The Surprising Findings
The researchers found that the reason some people like to bring cooperators down a peg is if they think the good guys will make them look bad in contrast. This behaviour seemed to increase with an increase in competition within the workplace as cooperation levels were found to increase when there was less competition.
However, the most surprising finding from the study was that this was the case even when punishing the do-gooder resulted in decreased benefits for the entire group, including the person carrying out the punishment.
Why Does This Happen?
Pat Barclay, lead author of the study and psychology professor at the University of Guelph in Canada is of the opinion that humans seem predisposed to treat people who act nicer than them with some hostility and suspicion. He relates it to the behaviour shown by ancient humans who were part of hunter-gatherer societies. Anthropological evidence from that era suggests that excellent hunters were prevented from dominating the group, in an effort by people to defend their equal status by bringing down somebody who could potentially exert their dominance over everyone else.
The Impact Of In-Office Behaviour
All employers would all wish that their honest employees would set a good example in the office, but that's only the case if it's bad behaviour, suggests a study published in The Journal of Finance in February 2018. In their study, Stephen Dimmock from the Nanyang Business School at Nanyang Technological University in Singapore and William C. Gerken from the University of Kentucky found that even the most honest employees would commit misconduct after working with a dishonest colleague but not vice versa. They believe this happens because bad behaviour is much easier to adopt than good and recommend further research into the subject to help managers and employers develop a more efficient and hard-working workforce.
So, Should Your In-Office Behaviour Change?

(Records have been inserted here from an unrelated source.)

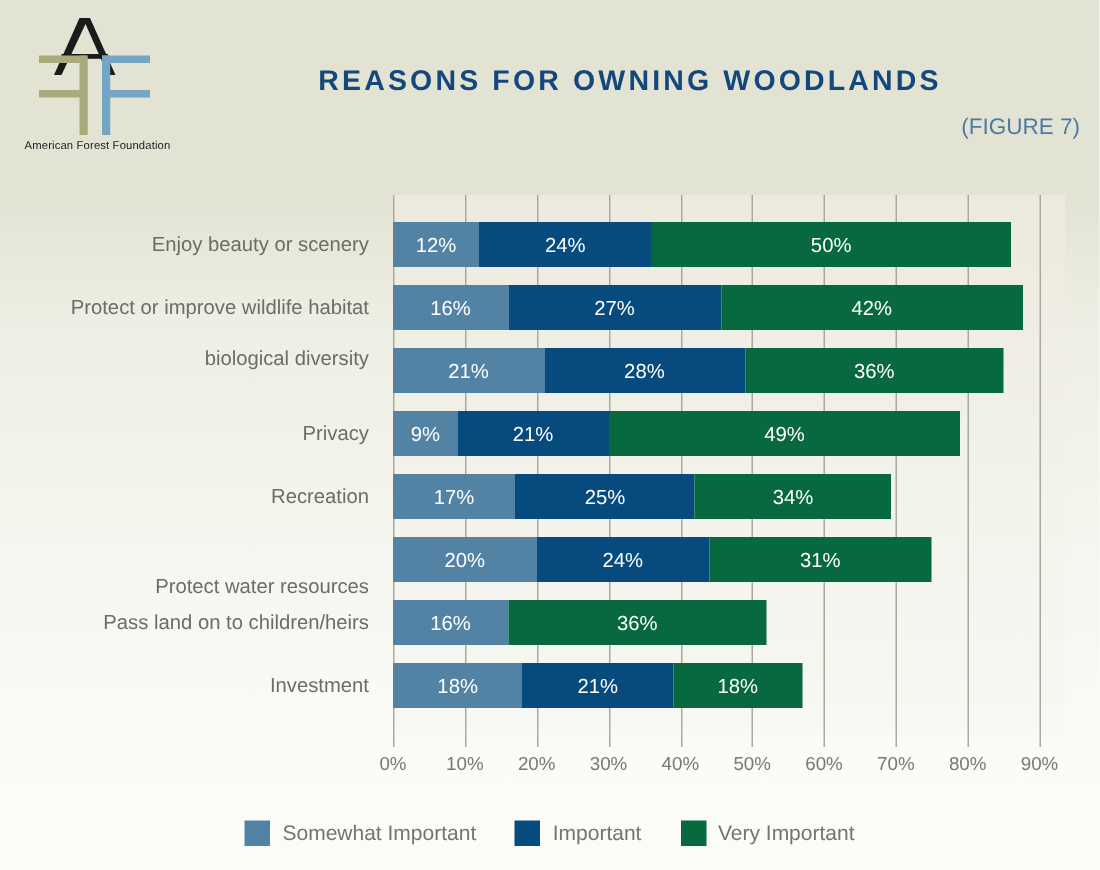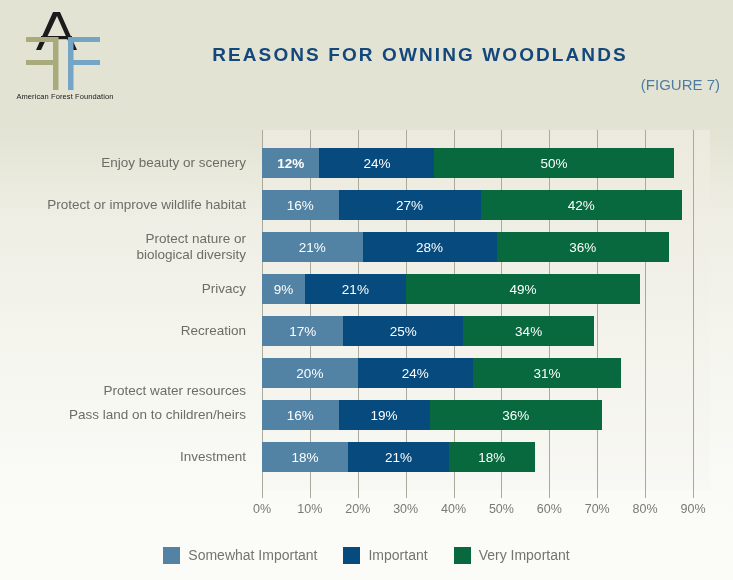"12%" div.seg { font-weight: bold -> none }
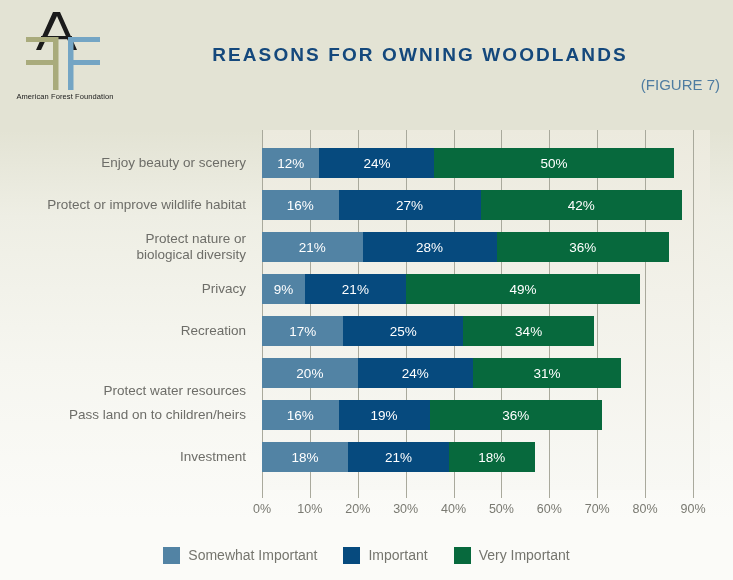"Protect nature or" div { html: <div>Protect nature or</div> -> none }
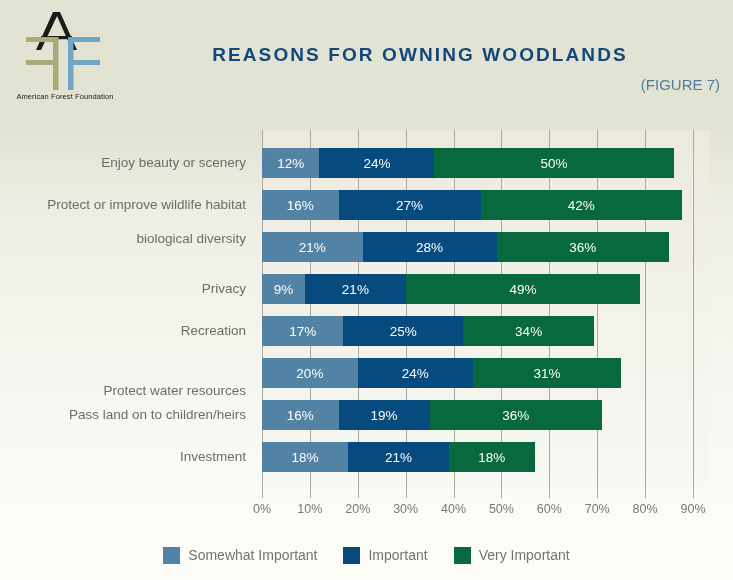"19%" div.seg { html: <div> <span>19%</span> </div> -> none }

Even though the University of Guelph study seems to recommend never helping a colleague out at all, the researchers do stress that it's all to do with how much competition there is at the workplace. The hostility and anti-social behaviour against do-gooders only come to the fore when their extra efforts might paint the rest of the workforce in a bad light. However, when the co-workers are not competing against each other cooperation is reciprocated more freely.